The Associated Students Senate unanimously passed a resolution on May 27 to address potential financial implications students may face, should the university choose to make available only single or double rooms for Fall Quarter 2020.  

While the UC has yet to announce whether it will hold an in-person fall quarter in light of the coronavirus pandemic, UC Santa Barbara may decrease its on-campus room availability to comply with social distancing practices. Katherine Swartz / Daily Nexus

While the UC has yet to announce whether it will hold an in-person fall quarter in light of the coronavirus pandemic, UC Santa Barbara may decrease its on-campus room availability to comply with social distancing practices, according to the resolution’s author, On-Campus Senator Dania De Ramon, a first-year communication major. 

Jill Hurd, Director of Residential & Community Living at UCSB, did not comment directly on the fall quarter housing situation, instead saying in an email that, “campus leadership is still working on what fall quarter will look like in this COVID environment … there’s still too many unknowns right now.” 

For those who chose to stay on-campus for Spring Quarter 2020, the university moved all remaining students into single rooms at Santa Catalina Residence Hall, but charged them about $1,500 less for the rooms — and the corresponding meal plans — than the posted rates.  

Come fall quarter, De Ramon worries that incoming students and returning students who have already signed housing contracts will only have the option of living in single or double rooms and may still be charged the normal rates.
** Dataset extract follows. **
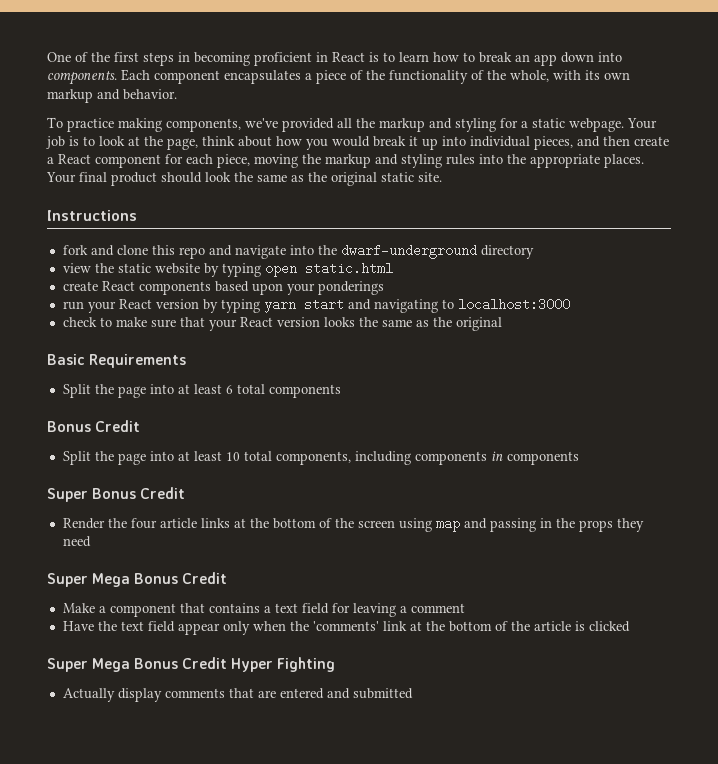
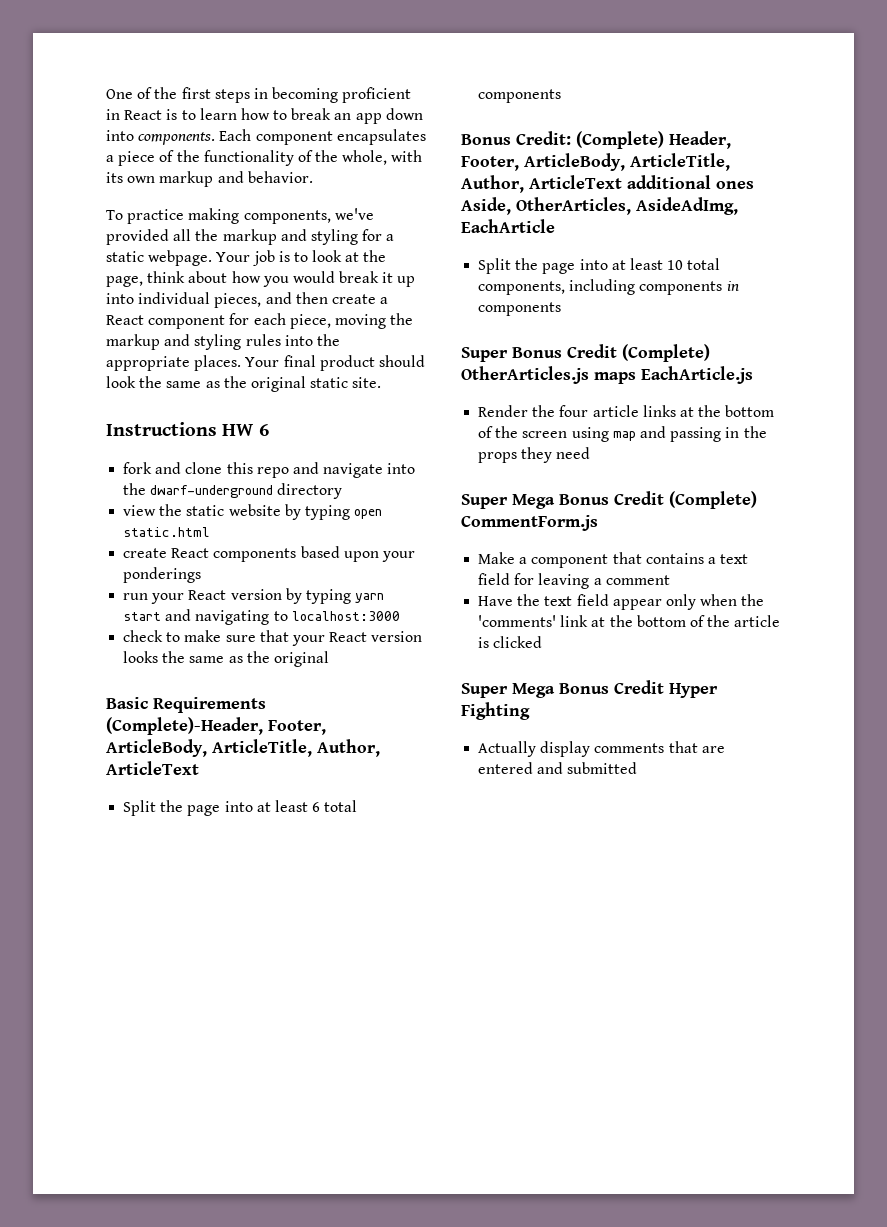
(137, 215) none -> [222,424,269,436] HW 6
(187, 361) none -> [106,717,326,735] [106,739,380,757] [106,761,199,775] (Complete)-Header, Footer, ArticleBody, ArticleTitle, Author, ArticleText
[95,420,141,432] Credit -> [516,131,731,149] [461,153,730,171] [461,175,754,193] [461,197,738,215] [461,219,555,233] Credit: (Complete) Header, Footer, ArticleBody, ArticleTitle, Author, ArticleText additional ones Aside, OtherArticles, AsideAdImg, EachArticle
(186, 493) none -> [622,344,710,362] [461,366,753,384] (Complete) OtherArticles.js maps EachArticle.js
(228, 578) none -> [669,491,757,509] [461,515,598,531] (Complete) CommentForm.js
Her Senate resolution, which is positional and only takes a stance on the issue, urges the university to “bear the increased financial consequences of a situation that is essentially out of their control.”

According to the resolution, this could come in the shape of university-subsidized housing, where students are exempted from paying any potential inflations in room and board prices if their housing rates increase as a result of room availability changes. 

“We believe UCSB’s Housing department should not inflate room and board prices in an effort to make up for any lost revenue from students who decide not to, or are unable to, live on-campus during a possible [sic] hybrid/online course period,” the resolution continued. 

Gurleen Pabla, a first-year political science major and on-campus senator who seconded the resolution, said she is concerned that students of color, low-income students and first-generation students will be “disproportionately disadvantaged” if the only options for on-campus housing are singles or doubles.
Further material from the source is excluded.